Could you retype the records below exactly as they appear, skipping any pictures?

Records from a collection:

# # # #

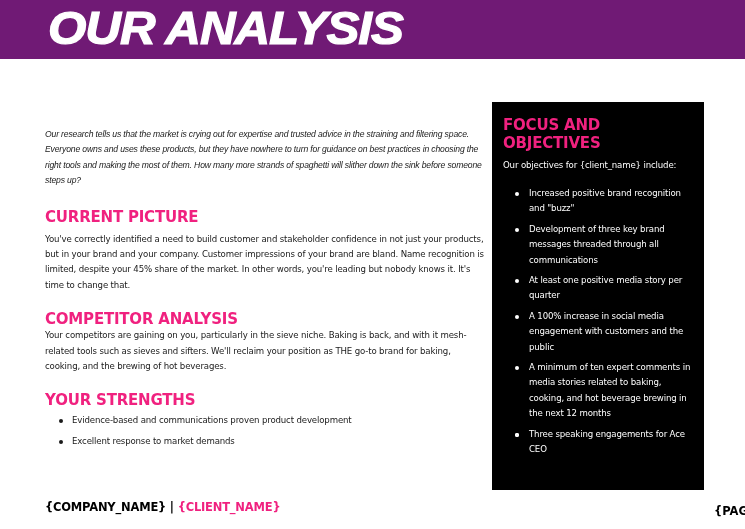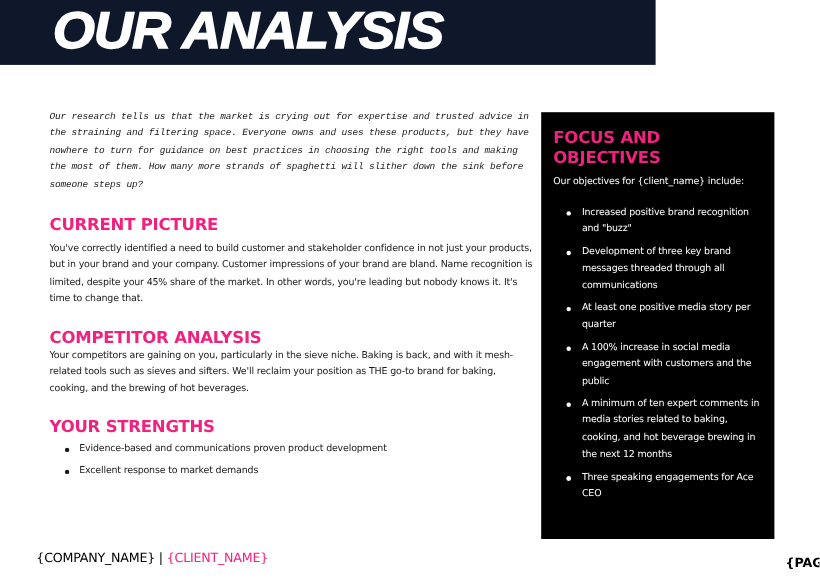--- a/index.html
+++ b/index.html
@@ -7,8 +7,8 @@
   body { position: relative; font-family: "DejaVu Sans", sans-serif; color: #1a1a1a; }
 
   .header-bar {
-    position: absolute; left: 0; top: 0; width: 596px; height: 59px;
-    background: #0f172a;
+    position: absolute; left: 0; top: 0; width: 745px; height: 59px;
+    background: #701a75;
   }
   .header-title {
     position: absolute; left: 48px; top: 2px;

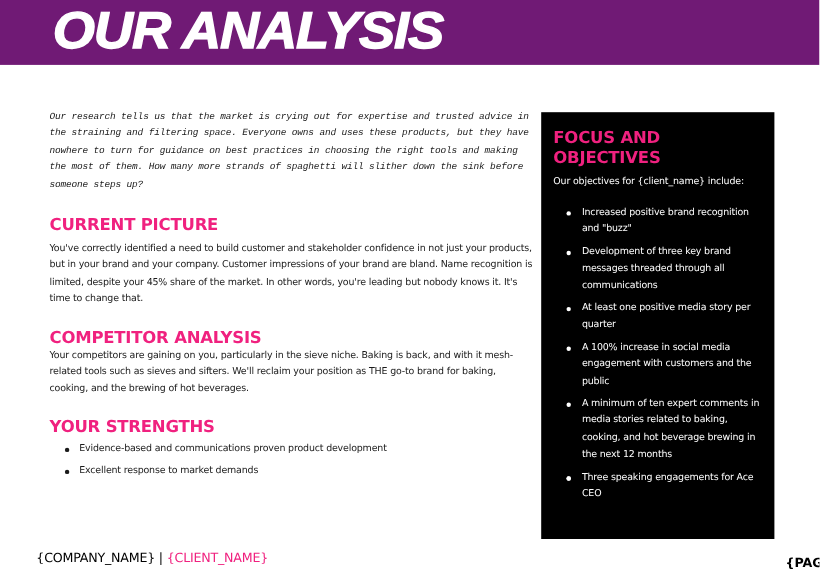--- a/index.html
+++ b/index.html
@@ -24,9 +24,9 @@
     position: absolute; left: 45px; top: 99px; width: 440px;
   }
   .intro {
-    font-family: Liberation Mono, monospace;
+    font-family: Liberation Sans, sans-serif;
     font-style: italic; font-size: 8.6px; line-height: 15.4px;
-    color: #1a1a1a; letter-spacing: -0.15px;
+    color: #1a1a1a; letter-spacing: -0.15px; margin-top: 28px;
   }
   .section-heading {
     font-family: "DejaVu Sans", sans-serif; font-weight: bold;

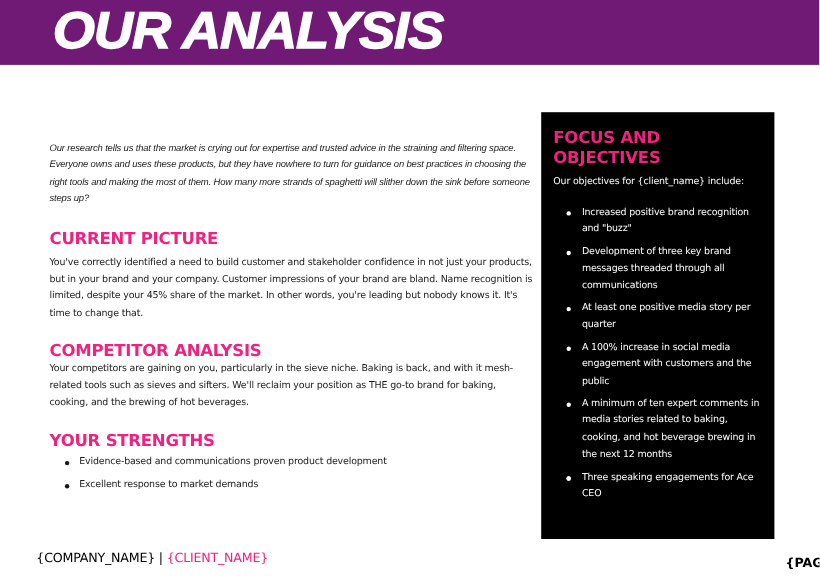--- a/index.html
+++ b/index.html
@@ -76,8 +76,8 @@
   }
 
   .footer-left {
-    position: absolute; left: 33px; top: 499px;
-    font-family: "DejaVu Sans", sans-serif; font-weight: normal;
+    position: absolute; left: 45px; top: 499px;
+    font-family: "DejaVu Sans", sans-serif; font-weight: bold;
     font-size: 11.5px; line-height: 16px; color: #000000; letter-spacing: -0.2px;
   }
   .footer-left .client { color: #f0217f; }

# # # #

ANSWER BOX ::
--- a/index.html
+++ b/index.html
@@ -7,8 +7,8 @@
   body { position: relative; font-family: "DejaVu Sans", sans-serif; color: #1a1a1a; }
 
   .header-bar {
-    position: absolute; left: 0; top: 0; width: 596px; height: 59px;
-    background: #0f172a;
+    position: absolute; left: 0; top: 0; width: 745px; height: 59px;
+    background: #701a75;
   }
   .header-title {
     position: absolute; left: 48px; top: 2px;

--- a/index.html
+++ b/index.html
@@ -24,9 +24,9 @@
     position: absolute; left: 45px; top: 99px; width: 440px;
   }
   .intro {
-    font-family: Liberation Mono, monospace;
+    font-family: Liberation Sans, sans-serif;
     font-style: italic; font-size: 8.6px; line-height: 15.4px;
-    color: #1a1a1a; letter-spacing: -0.15px;
+    color: #1a1a1a; letter-spacing: -0.15px; margin-top: 28px;
   }
   .section-heading {
     font-family: "DejaVu Sans", sans-serif; font-weight: bold;

--- a/index.html
+++ b/index.html
@@ -76,8 +76,8 @@
   }
 
   .footer-left {
-    position: absolute; left: 33px; top: 499px;
-    font-family: "DejaVu Sans", sans-serif; font-weight: normal;
+    position: absolute; left: 45px; top: 499px;
+    font-family: "DejaVu Sans", sans-serif; font-weight: bold;
     font-size: 11.5px; line-height: 16px; color: #000000; letter-spacing: -0.2px;
   }
   .footer-left .client { color: #f0217f; }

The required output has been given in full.